Johnson’s algorithm for All-pairs shortest paths | Implementation

Given a weighted Directed Graph where the weights may be negative, find the shortest path between every pair of vertices in the Graph using Johnson’s Algorithm.

The detailed explanation of Johnson’s algorithm has already been discussed in the previous post.

Refer: Johnson’s algorithm for All-pairs shortest paths.

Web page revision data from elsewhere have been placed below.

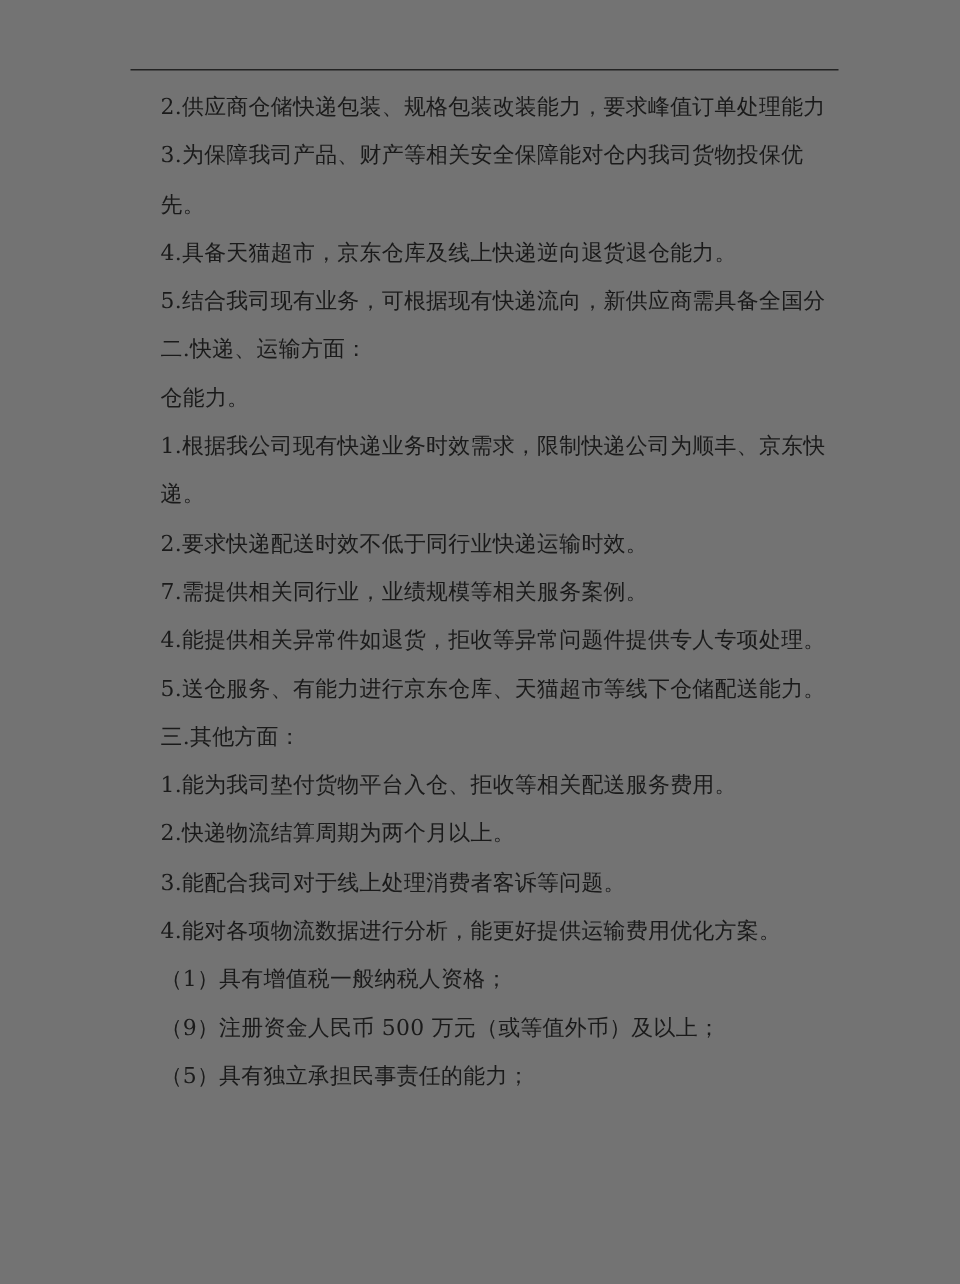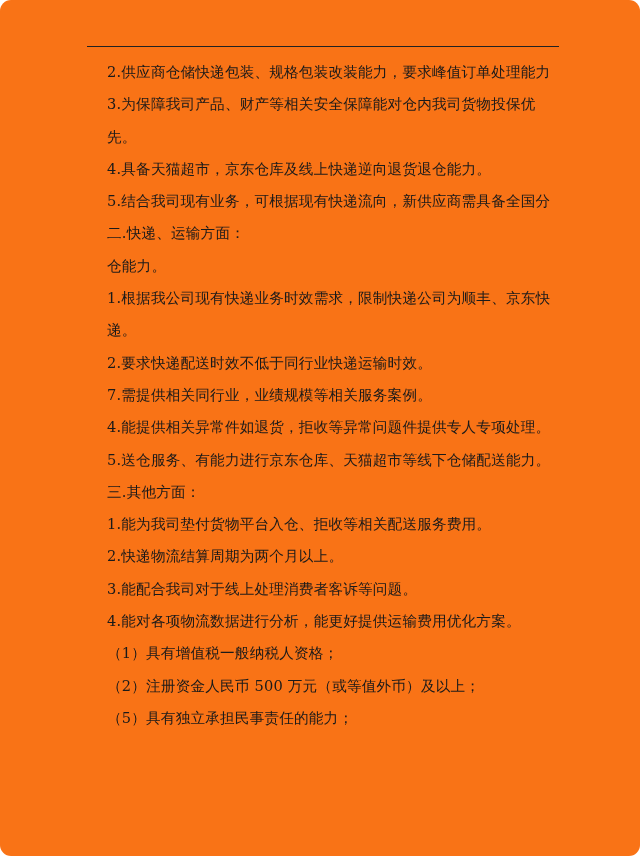--- a/index.html
+++ b/index.html
@@ -12,22 +12,21 @@
     height: 856px;
     position: relative;
     overflow: hidden;
     font-family: "DejaVu Serif", "Liberation Serif", serif;
     color: #1a1a1a;
   }
   .page {
     position: absolute;
     left: 0; top: 0;
     width: 640px; height: 856px;
-    background: #f97316;
-    border-radius: 11px;
+    background: #737373;
   }
   .header-rule {
     position: absolute;
     left: 87px;
     top: 46px;
     width: 472px;
     height: 0;
     border-top: 1px solid #222222;
   }
   .body-text {
@@ -62,16 +61,16 @@
     <div class="line">2.要求快递配送时效不低于同行业快递运输时效。</div>
     <div class="line">7.需提供相关同行业，业绩规模等相关服务案例。</div>
     <div class="line">4.能提供相关异常件如退货，拒收等异常问题件提供专人专项处理。</div>
     <div class="line">5.送仓服务、有能力进行京东仓库、天猫超市等线下仓储配送能力。</div>
     <div class="line">三.其他方面：</div>
     <div class="line">1.能为我司垫付货物平台入仓、拒收等相关配送服务费用。</div>
     <div class="line">2.快递物流结算周期为两个月以上。</div>
     <div class="line">3.能配合我司对于线上处理消费者客诉等问题。</div>
     <div class="line">4.能对各项物流数据进行分析，能更好提供运输费用优化方案。</div>
     <div class="line">（1）具有增值税一般纳税人资格；</div>
-    <div class="line">（2）注册资金人民币 500 万元（或等值外币）及以上；</div>
+    <div class="line">（9）注册资金人民币 500 万元（或等值外币）及以上；</div>
     <div class="line">（5）具有独立承担民事责任的能力；</div>
   </div>
 </div>
 
 </body></html>

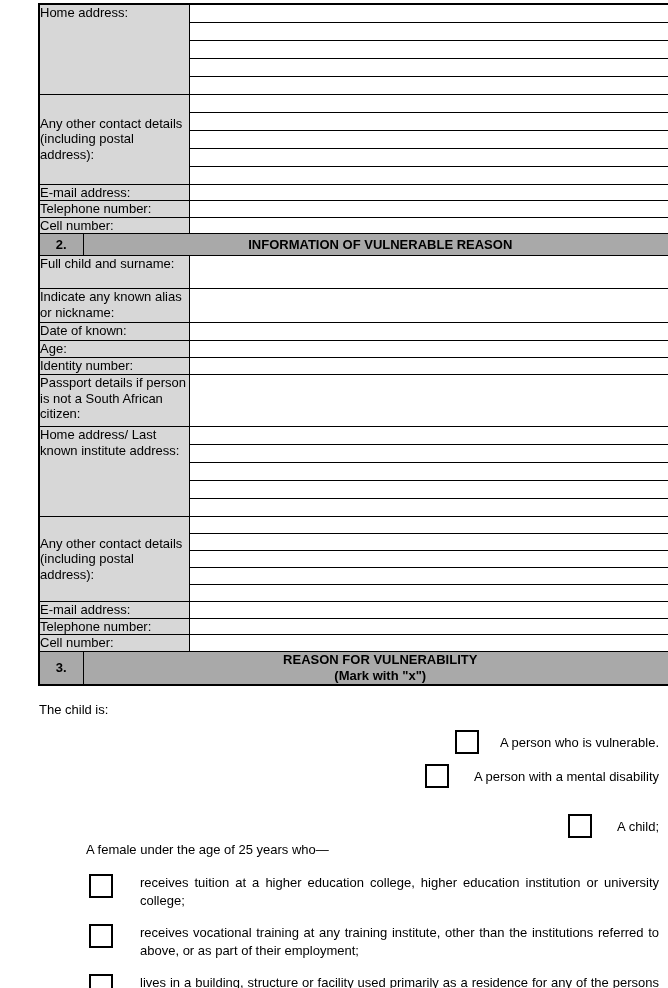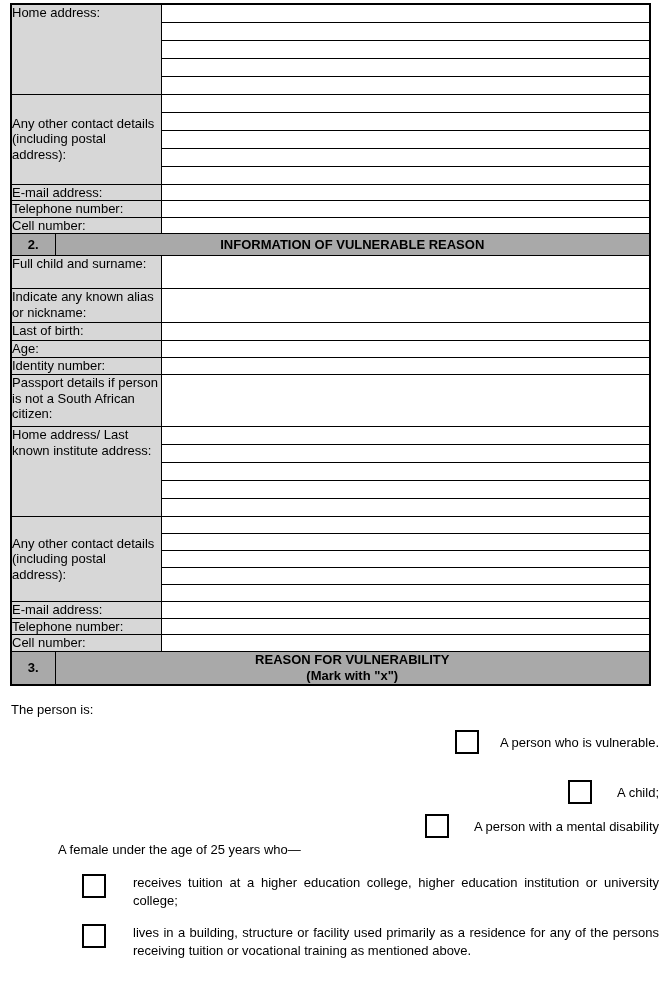--- a/index.html
+++ b/index.html
@@ -1,18 +1,18 @@
 <!DOCTYPE html>
 <html><head>
 <meta charset="utf-8">
 <style>
   html,body{margin:0;padding:0;background:#ffffff;color:#000;
     font-family:"Liberation Sans", sans-serif;}
   .page{width:668px;height:988px;box-sizing:border-box;
-    padding:3px 9px 0 10px;overflow:hidden;}
+    padding:3px 9px 0 38px;overflow:hidden;}
 
   table.form{border-collapse:collapse;width:639px;table-layout:fixed;
     border:2px solid #000;}
   table.form td{border:1.5px solid #000;padding:0;box-sizing:border-box;}
   td.lbl{background:#d7d7d7;font-size:13px;line-height:15.5px;
     padding:1px 4px 1px 6px;vertical-align:top;}
   td.lbl.mid{vertical-align:middle;}
   td.inp{background:#ffffff;}
   td.num{background:#a9a9a9;font-weight:bold;font-size:13px;
     text-align:center;vertical-align:middle;}
@@ -105,21 +105,21 @@
 
     <tr class="r33">
       <td class="lbl" colspan="2">Full child and surname:</td>
       <td class="inp"></td>
     </tr>
     <tr class="r34">
       <td class="lbl" colspan="2">Indicate any known alias or nickname:</td>
       <td class="inp"></td>
     </tr>
     <tr class="r18">
-      <td class="lbl" colspan="2">Last of birth:</td>
+      <td class="lbl" colspan="2">Date of known:</td>
       <td class="inp"></td>
     </tr>
     <tr class="r17">
       <td class="lbl" colspan="2">Age:</td>
       <td class="inp"></td>
     </tr>
     <tr class="r17">
       <td class="lbl" colspan="2">Identity number:</td>
       <td class="inp"></td>
     </tr>
@@ -178,43 +178,47 @@
     <tr class="r34">
       <td class="num">3.</td>
       <td class="hdr" colspan="2">
         <div>REASON FOR VULNERABILITY</div>
         <div>(Mark with "x")</div>
       </td>
     </tr>
   </tbody>
     </table>
 
-  <div class="intro">The person is:</div>
+  <div class="intro">The child is:</div>
 
   <div class="opt main-opt">
     <span class="cb"></span>
     <span class="opt-text">A person who is vulnerable.</span>
   </div>
 
+  <div class="opt sub-opt sub-next">
+    <span class="cb"></span>
+    <span class="opt-text">A person with a mental disability</span>
+  </div>
+
   <div class="opt sub-opt sub-first">
     <span class="cb"></span>
     <span class="opt-text">A child;</span>
   </div>
 
-  <div class="opt sub-opt sub-next">
-    <span class="cb"></span>
-    <span class="opt-text">A person with a mental disability</span>
-  </div>
-
   <div class="female-heading">A female under the age of 25 years who—</div>
 
   <div class="opt item-opt item-first">
     <span class="cb"></span>
     <p class="item-text">receives tuition at a higher education college, higher education institution or university college;</p>
   </div>
 
-
   <div class="opt item-opt item-next">
     <span class="cb"></span>
+    <p class="item-text">receives vocational training at any training institute, other than the institutions referred to above, or as part of their employment;</p>
+  </div>
+
+  <div class="opt item-opt item-next">
+    <span class="cb"></span>
     <p class="item-text">lives in a building, structure or facility used primarily as a residence for any of the persons receiving tuition or vocational training as mentioned above.</p>
   </div>
 
 </div>
 
 </body></html>

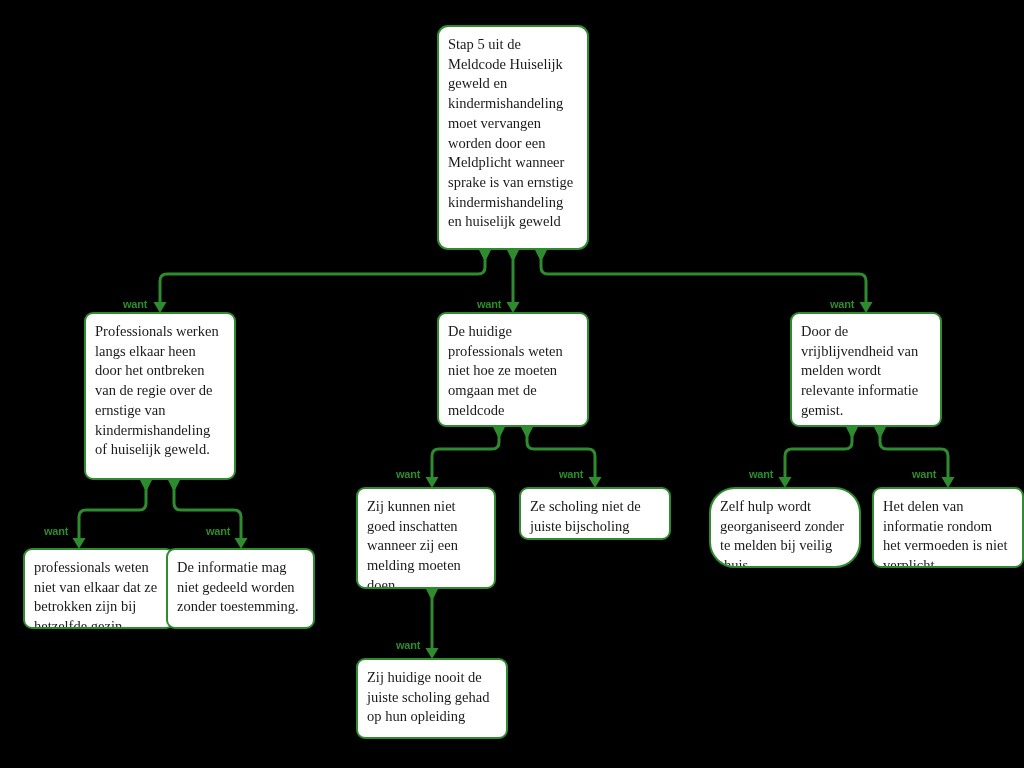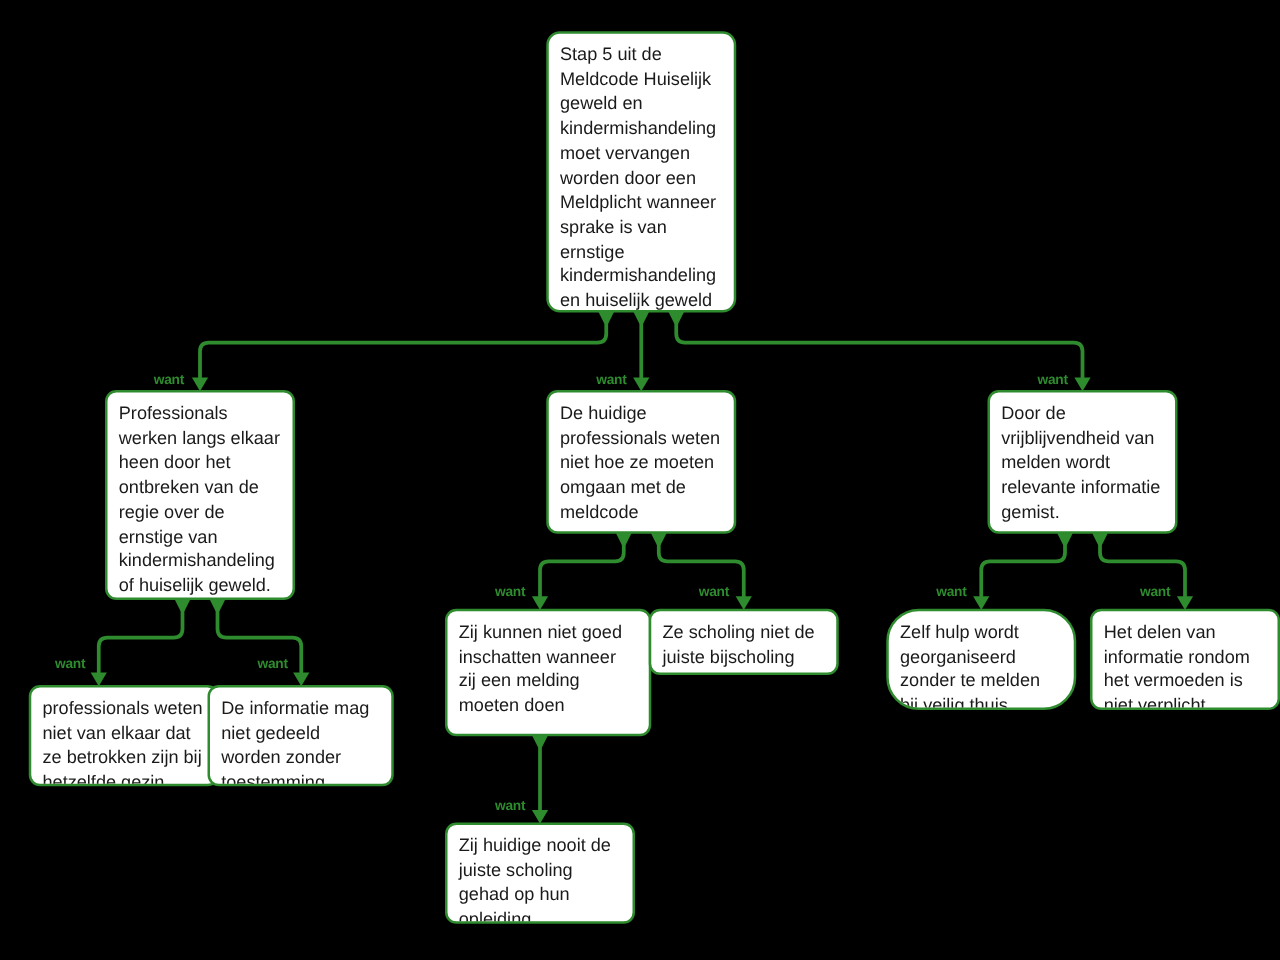--- a/index.html
+++ b/index.html
@@ -28,21 +28,21 @@
     height: 768px;
     pointer-events: none;
   }
   .node {
     position: absolute;
     background: #ffffff;
     border: 2px solid #2e8b2e;
     border-radius: 9px;
     padding: 8px 9px 8px 9px;
     color: #1a1a1a;
-    font-family: Liberation Sans, sans-serif;
+    font-family: Liberation Serif, serif;
     font-size: 14.5px;
     line-height: 19.7px;
     white-space: pre-line;
     overflow: hidden;
   }
   .node.root {
     border-radius: 11px;
   }
   .edge-label {
     position: absolute;
@@ -90,21 +90,21 @@
       <path d="M 425 587 L 439 587 L 433.5 598 L 430.5 598 Z" fill="#2e8b2e"></path>
       <line x1="432" y1="589" x2="432" y2="654" stroke="#2e8b2e" stroke-width="3" stroke-linecap="butt"></line>
       <path d="M 425.5 648 L 438.5 648 L 432 659 Z" fill="#2e8b2e"></path>
     </svg>
 <div class="node root" style="left: 437px; top: 25px; width: 152px; height: 225px;">Stap 5 uit de Meldcode Huiselijk geweld en kindermishandeling moet vervangen worden door een Meldplicht wanneer sprake is van ernstige kindermishandeling en huiselijk geweld</div>
     <div class="node" style="left: 84px; top: 312px; width: 152px; height: 168px;">Professionals werken langs elkaar heen door het ontbreken van de regie over de ernstige van kindermishandeling of huiselijk geweld.</div>
     <div class="node" style="left: 437px; top: 312px; width: 152px; height: 115px;">De huidige professionals weten niet hoe ze moeten omgaan met de meldcode</div>
     <div class="node" style="left: 790px; top: 312px; width: 152px; height: 115px;">Door de vrijblijvendheid van melden wordt relevante informatie gemist.</div>
     <div class="node" style="left: 3px; top: 548px; width: 152px; height: 81px; margin-left: 20px;">professionals weten niet van elkaar dat ze betrokken zijn bij hetzelfde gezin.</div>
     <div class="node" style="left: 166px; top: 548px; width: 149px; height: 81px;">De informatie mag niet gedeeld worden zonder toestemming.</div>
-    <div class="node" style="left: 356px; top: 487px; width: 165px; height: 102px;">Zij kunnen niet goed inschatten wanneer zij een melding moeten doen</div>
+    <div class="node" style="left: 356px; top: 487px; width: 140px; height: 102px;">Zij kunnen niet goed inschatten wanneer zij een melding moeten doen</div>
     <div class="node" style="left: 519px; top: 487px; width: 152px; height: 53px;">Ze scholing niet de juiste bijscholing</div>
     <div class="node" style="left: 709px; top: 487px; width: 152px; height: 81px; border-radius: 26px;">Zelf hulp wordt georganiseerd zonder te melden bij veilig thuis</div>
     <div class="node" style="left: 872px; top: 487px; width: 152px; height: 81px;">Het delen van informatie rondom het vermoeden is niet verplicht</div>
     <div class="node" style="left: 356px; top: 658px; width: 152px; height: 81px;">Zij huidige nooit de juiste scholing gehad op hun opleiding</div>
     <div class="edge-label" style="left: 123px; top: 298px;">want</div>
     <div class="edge-label" style="left: 477px; top: 298px;">want</div>
     <div class="edge-label" style="left: 830px; top: 298px;">want</div>
     <div class="edge-label" style="left: 44px; top: 525px;">want</div>
     <div class="edge-label" style="left: 206px; top: 525px;">want</div>
     <div class="edge-label" style="left: 396px; top: 468px;">want</div>

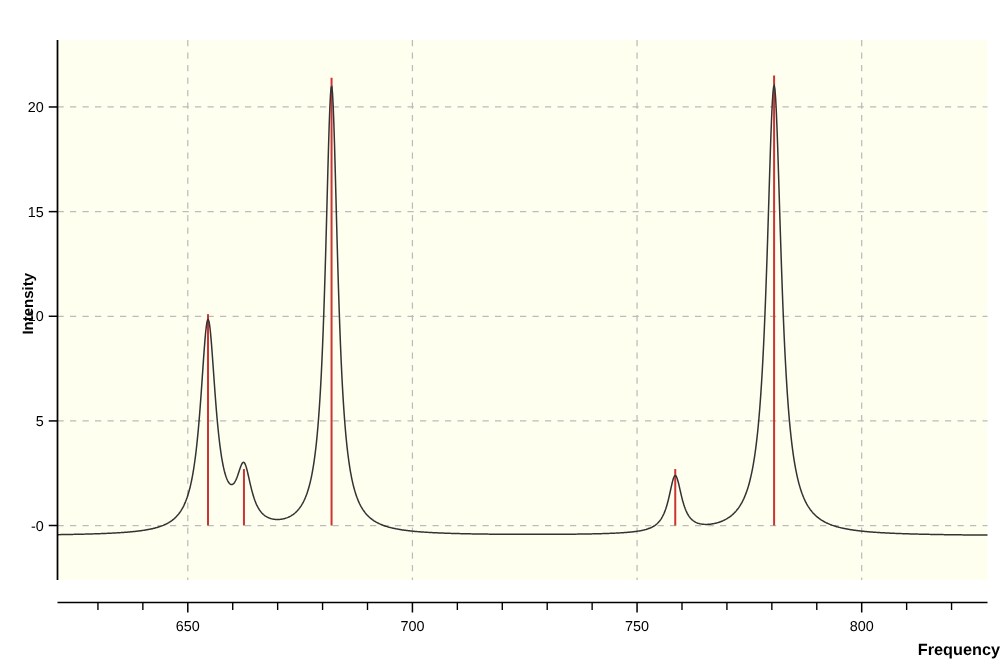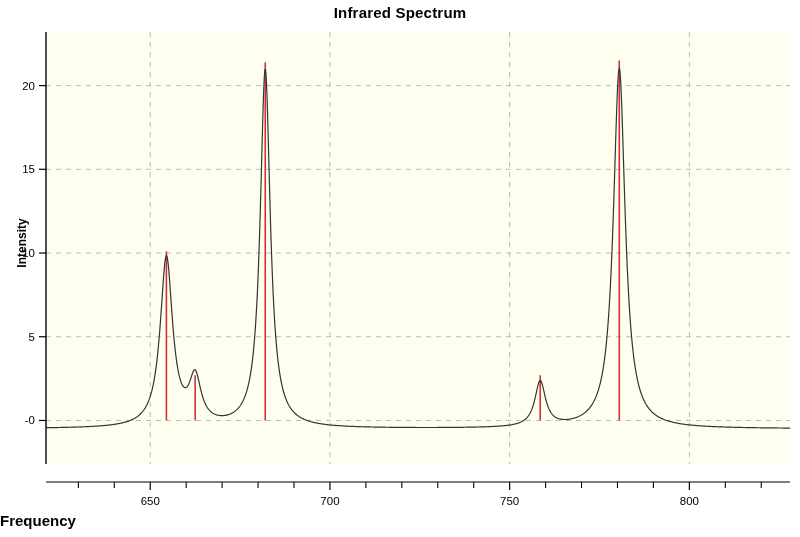--- a/index.html
+++ b/index.html
@@ -29,22 +29,22 @@
     font-size: 15px;
     font-weight: bold;
     color: #000000;
     letter-spacing: 0.2px;
   }
   #xlabel {
     position: absolute;
     left: 0;
     top: 512px;
     width: 800px;
-    text-align: left;
-    font-size: 15px;
+    text-align: right;
+    font-size: 13px;
     font-weight: bold;
     color: #000000;
   }
   #ylabel {
     position: absolute;
     left: -38px;
     top: 236px;
     width: 120px;
     text-align: center;
     font-size: 12px;
@@ -58,21 +58,20 @@
     font-family: "Liberation Sans", sans-serif;
     font-size: 11.5px;
     fill: #000000;
   }
 </style>
 </head>
 <body>
 
 <div id="chart-root">
 
-  <div id="chart-title">Infrared Spectrum</div>
 
   <svg id="plot-svg" width="800" height="537">
     <rect id="plot-bg" x="46" y="32" width="744" height="432" fill="#fffff0" stroke="none"></rect>
     <g id="grid-layer">
         <line x1="46" x2="790" y1="420.4651162790698" y2="420.4651162790698" stroke="#bbbbbb" stroke-width="1" stroke-dasharray="5,5"></line>
         <line x1="46" x2="790" y1="336.74418604651163" y2="336.74418604651163" stroke="#bbbbbb" stroke-width="1" stroke-dasharray="5,5"></line>
         <line x1="46" x2="790" y1="253.02325581395348" y2="253.02325581395348" stroke="#bbbbbb" stroke-width="1" stroke-dasharray="5,5"></line>
         <line x1="46" x2="790" y1="169.30232558139534" y2="169.30232558139534" stroke="#bbbbbb" stroke-width="1" stroke-dasharray="5,5"></line>
         <line x1="46" x2="790" y1="85.58139534883719" y2="85.58139534883719" stroke="#bbbbbb" stroke-width="1" stroke-dasharray="5,5"></line>
         <line x1="150.23188405797103" x2="150.23188405797103" y1="32" y2="464" stroke="#bbbbbb" stroke-width="1" stroke-dasharray="5,5"></line>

This post focusses on the implementation of Johnson’s Algorithm.

Algorithm:

  1. Let the given graph be G. Add a new vertex s to the graph, add edges from new vertex to all vertices of G. Let the modified graph be G’.
  2. Run Bellman-Ford algorithm on G’ with s as source. Let the distances calculated by Bellman-Ford be h[0], h[1], .. h[V-1]. If we find a negative weight cycle, then return. Note that the negative weight cycle cannot be created by new vertex s as there is no edge to s. All edges are from s.
  3. Reweight the edges of original graph. For each edge (u, v), assign the new weight as “original weight + h[u] – h[v]”.
  4. Remove the added vertex s and run Dijkstra’s algorithm for every vertex.

Example:
Let us consider the following graph.

Johnson1

We add a source s and add edges from s to all vertices of the original graph. In the following diagram s is 4.

Johnson2

We calculate the shortest distances from 4 to all other vertices using Bellman-Ford algorithm. The shortest distances from 4 to 0, 1, 2 and 3 are 0, -5, -1 and 0 respectively, i.e., h[] = {0, -5, -1, 0}. Once we get these distances, we remove the source vertex 4 and reweight the edges using following formula. w(u, v) = w(u, v) + h[u] – h[v].

Johnson3

Since all weights are positive now, we can run Dijkstra’s shortest path algorithm for every vertex as source.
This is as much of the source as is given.